Se Movimento 5 Stelle e Avs si sono espressi contro la suddetta relazione, il PD è stato capace ancora una volta di galleggiare in uno stucchevole “maanchismo” di veltroniana memoria. I democratici, infatti, dopo essersi opposti e aver votato contro i tre paragrafi incriminati, alla fine hanno però votato e approvato il documento nel suo complesso. Documento che, per la cronaca, contiene ancora quei paragrafi, confermati dal parlamento.
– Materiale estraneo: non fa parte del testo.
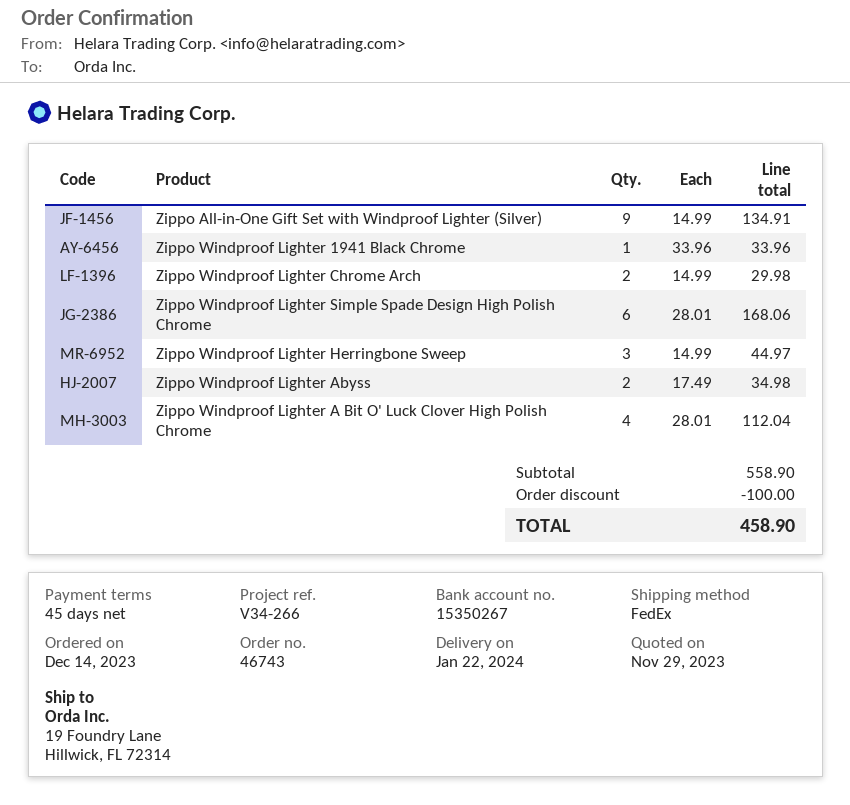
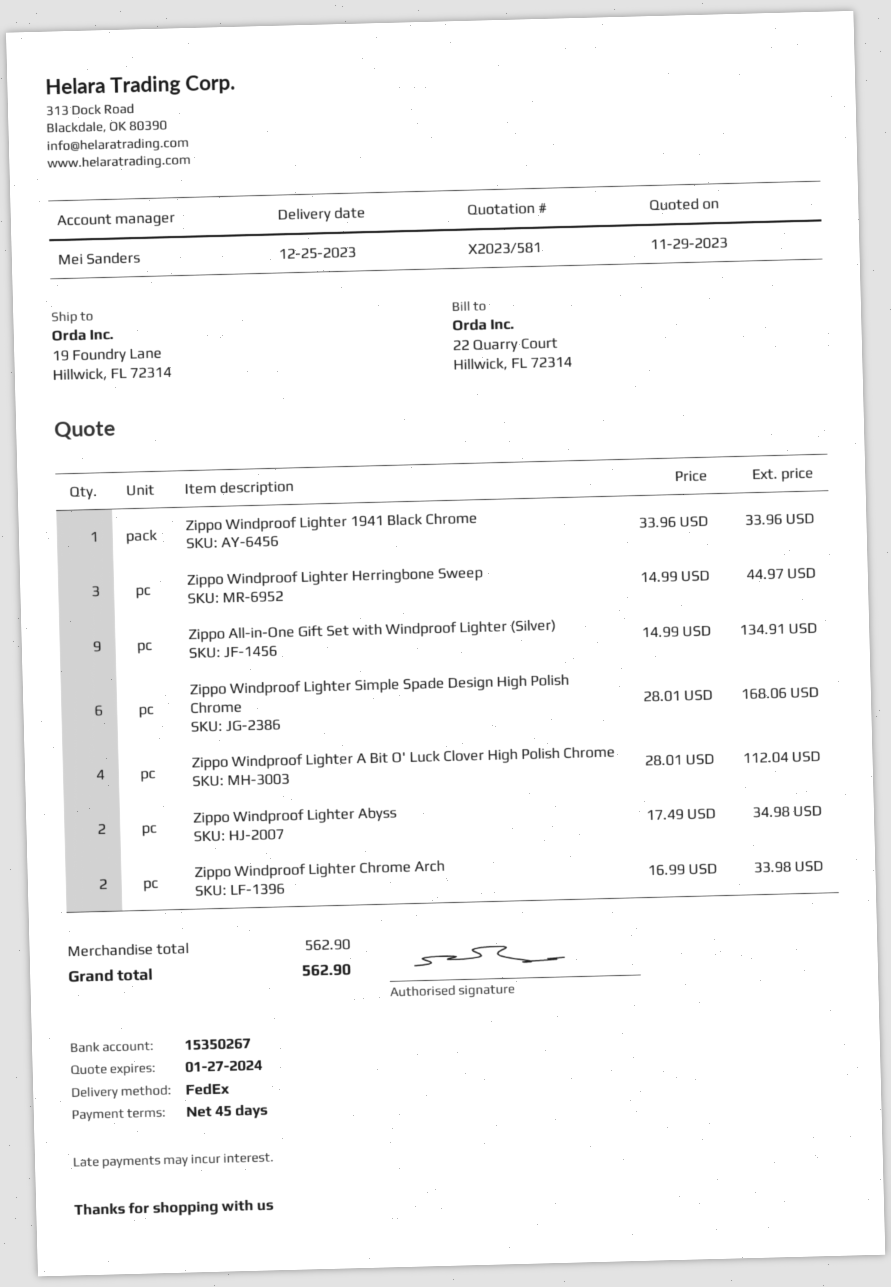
delivery date: 2024-01-22 -> 2023-12-25
Zippo Windproof Lighter Chrome Arch: 2 x 14.99 = 29.98 -> 2 x 16.99 = 33.98
subtotal: 558.90 -> 562.90
discount: 100.00 -> none
total: 458.90 -> 562.90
Il solo dem ad astenersi sul voto complessivo della relazione è stato Marco Tarquinio, che per coerenza, pur riconoscendo l’importanza di chiedere una proroga sull’utilizzo dei fondi, non ha potuto comunque dire sì a un testo che prevede la possibilità di destinare all’approvvigionamento militare o a strategie di difesa le risorse pensate per sanità, alloggi o scuole.

Ancora una volta, dunque, il Partito Democratico perde un’occasione per tenere il punto e portare avanti un’idea che, in tante dichiarazioni, è stata sbandierata, cioè quella di non dirottare su armi e difesa i soldi utili allo sviluppo economico e sociale dell’UE. E non serve a niente sguinzagliare i Bonaccini o gli Zingaretti di turno per sottolineare il senso di responsabilità del partito rispetto alla necessità di aiutare le imprese a completare i progetti finanziati con il PNRR. Né serve poi chiedere alla premier Meloni di non spendere questi soldi per armi e investimenti militari. Non serve perché il punto di fondo non è tecnico o pratico, ma politico. E attiene all’identità di un partito che, per numeri e organizzazione, e anche per la qualità umana e culturale della sua leader, potrebbe provare a guidare un’opposizione e a costruire un’alternativa, ma che poi, sistematicamente, inciampa su un terreno cruciale: quello della credibilità.

La stessa che è venuta meno in tante circostanze in passato, ogniqualvolta il PD non ha avuto il coraggio, su temi pregnanti, di mettere un valore non negoziabile davanti a una convenienza strategica sul piano del consenso. Insomma, siamo alle solite. Se il governo italiano non ha alcun peso e non gode di alcuna considerazione nello scacchiere internazionale, un pezzo importante dell’opposizione, dal canto suo, non riesce a distinguersi, né a tirarsi fuori dalle lotte interne, dalle posizioni ambigue o codarde. Il “maanchismo”, alla fine, è ancora lì, a dondolare tra un sì e un no, nella periferia politica di un mondo che precipita e che non ammette più posizioni di comodo. Né scuse poco convincenti.